#### What the task requires:
Among the entries below, only the lines from the one with "text-decoration: underline ->" through the one with "este período las" are to be retyped, exactly and without pictures.

------------------------------------------------------------

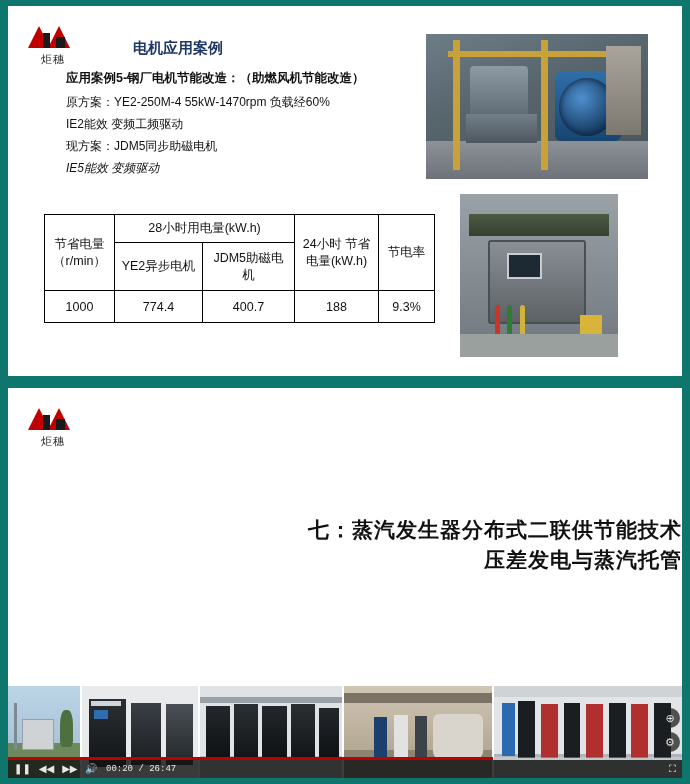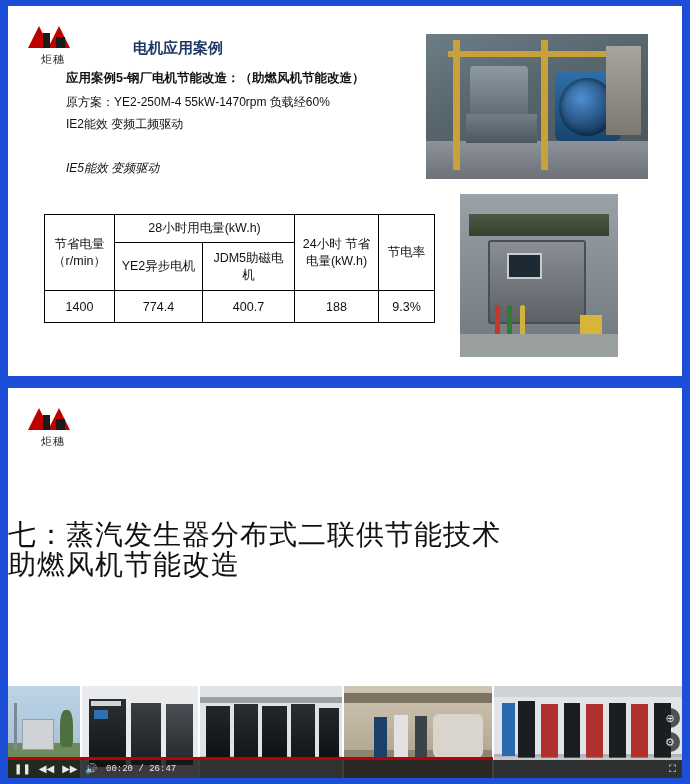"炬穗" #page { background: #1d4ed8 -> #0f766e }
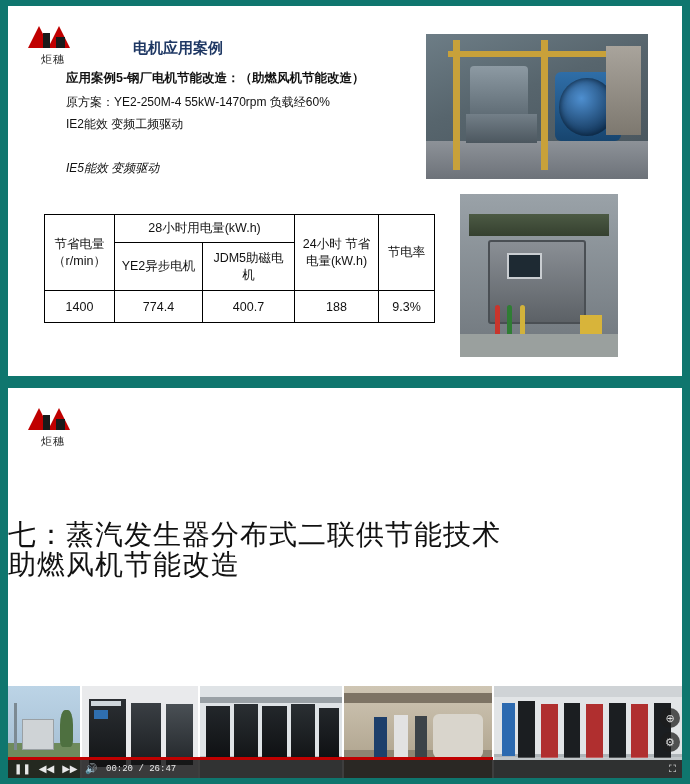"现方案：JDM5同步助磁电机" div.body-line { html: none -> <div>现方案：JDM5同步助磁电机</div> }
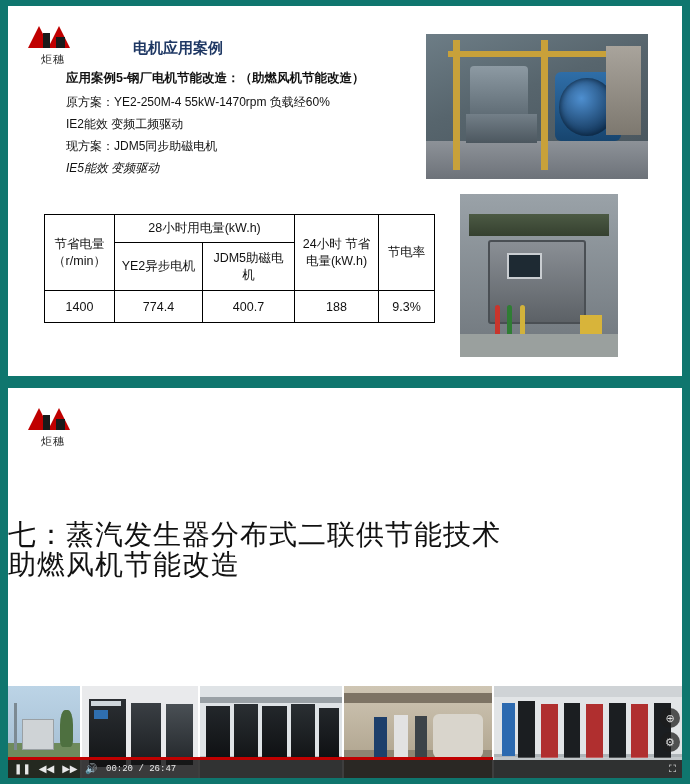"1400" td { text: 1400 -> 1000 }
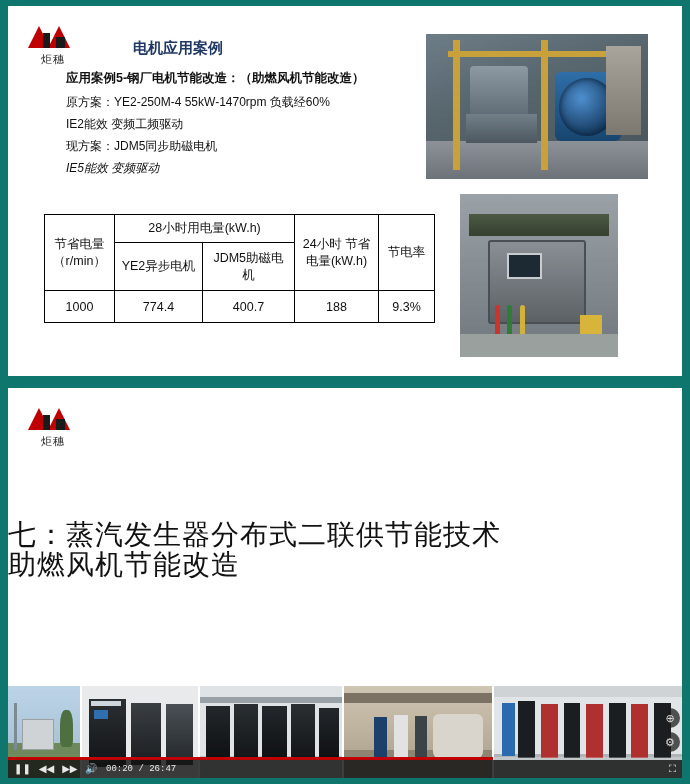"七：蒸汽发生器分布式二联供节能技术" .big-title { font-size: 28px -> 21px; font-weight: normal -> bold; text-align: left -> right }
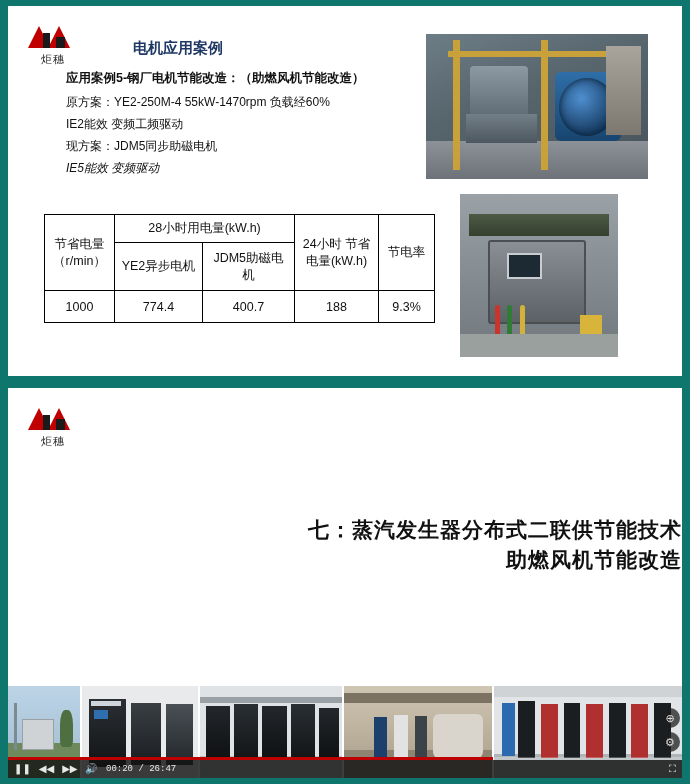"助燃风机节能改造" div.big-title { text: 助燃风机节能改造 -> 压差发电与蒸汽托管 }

------------------------------------------------------------

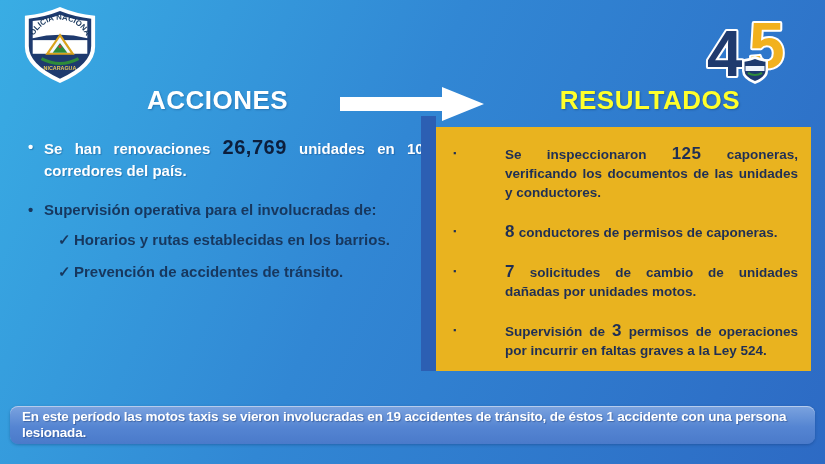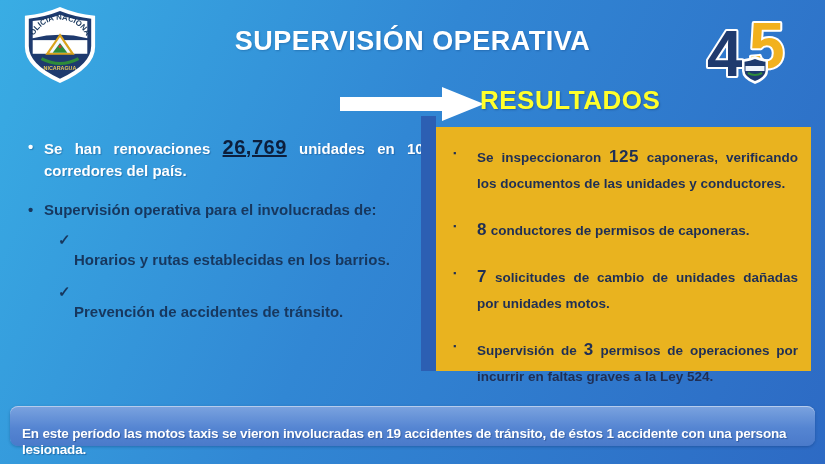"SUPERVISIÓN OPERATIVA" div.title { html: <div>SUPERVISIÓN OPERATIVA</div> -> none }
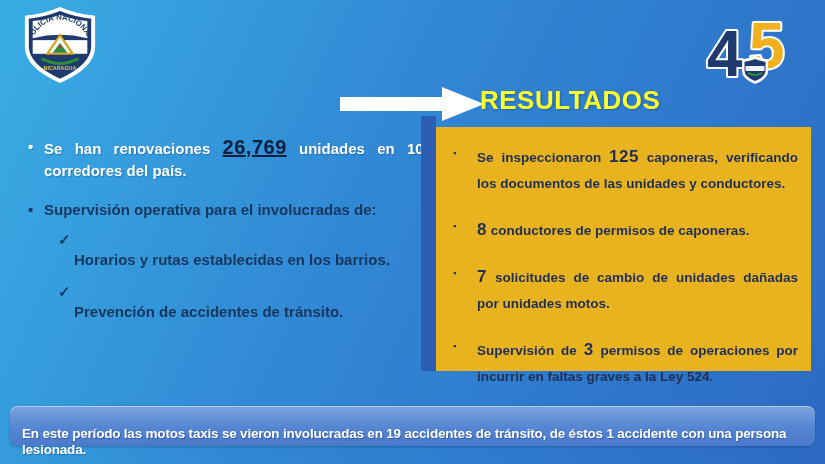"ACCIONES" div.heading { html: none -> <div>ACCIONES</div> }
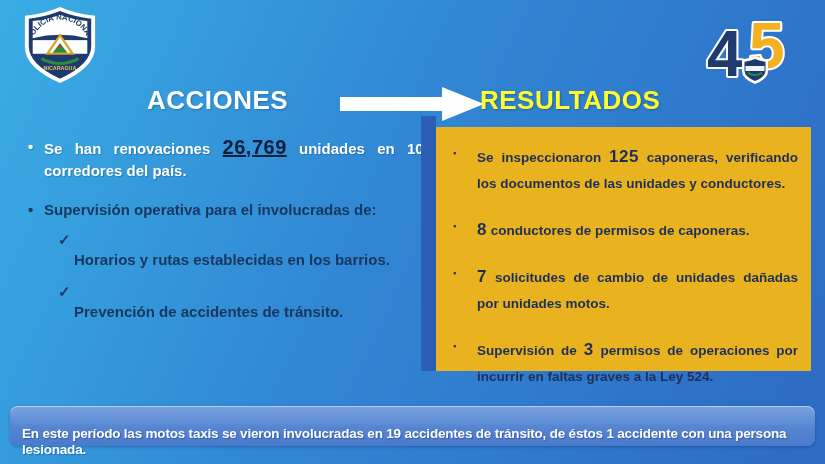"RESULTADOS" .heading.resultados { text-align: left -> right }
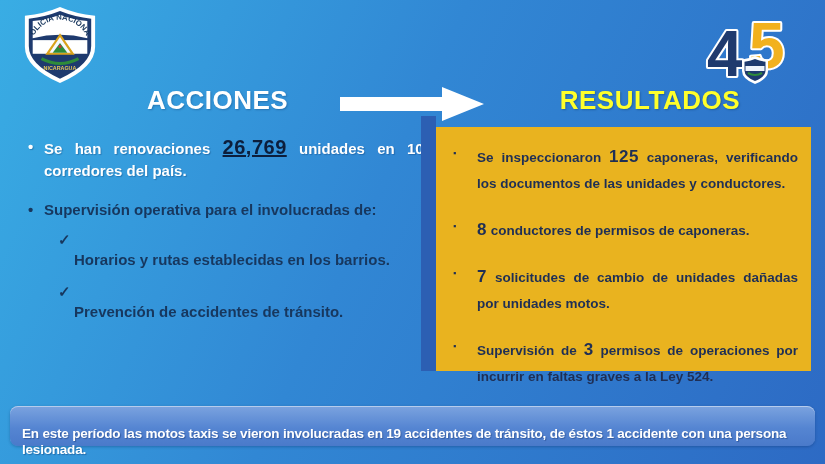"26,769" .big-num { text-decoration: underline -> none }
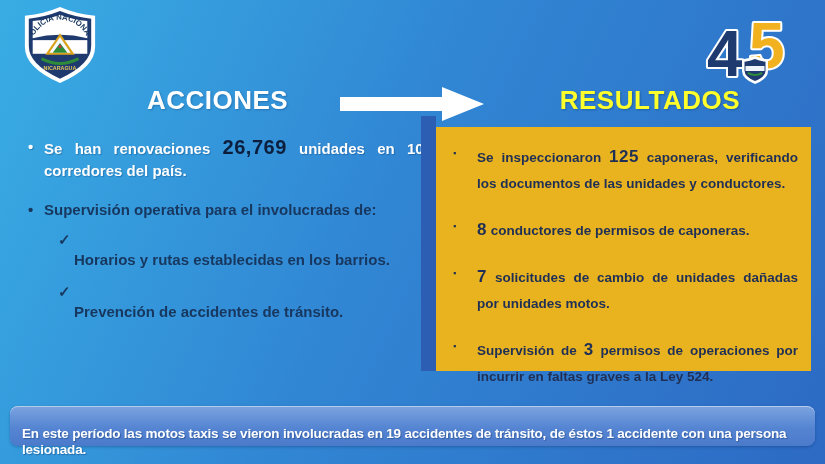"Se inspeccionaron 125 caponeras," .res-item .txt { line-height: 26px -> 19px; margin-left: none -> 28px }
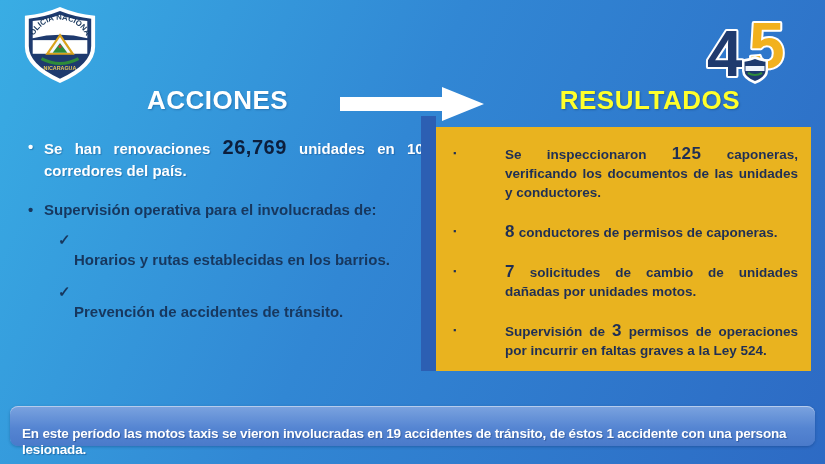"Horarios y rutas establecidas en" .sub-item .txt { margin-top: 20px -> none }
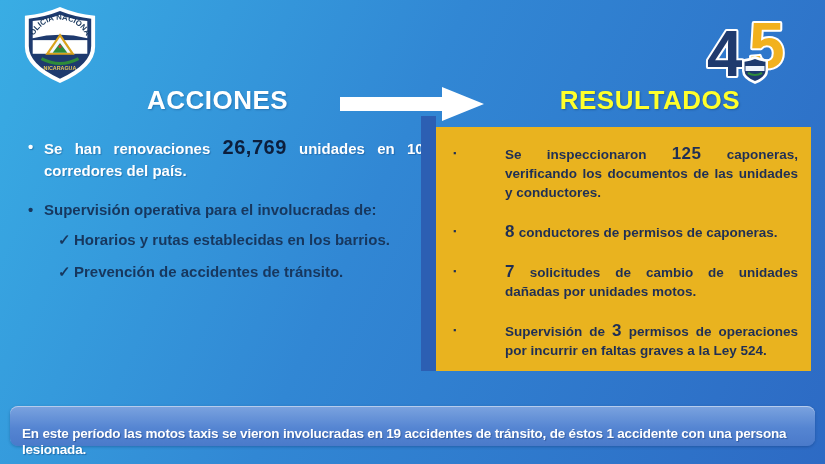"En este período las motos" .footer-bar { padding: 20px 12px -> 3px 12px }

------------------------------------------------------------

#### Your solution:
"26,769" .big-num { text-decoration: underline -> none }
"Se inspeccionaron 125 caponeras," .res-item .txt { line-height: 26px -> 19px; margin-left: none -> 28px }
"Horarios y rutas establecidas en" .sub-item .txt { margin-top: 20px -> none }
"En este período las motos" .footer-bar { padding: 20px 12px -> 3px 12px }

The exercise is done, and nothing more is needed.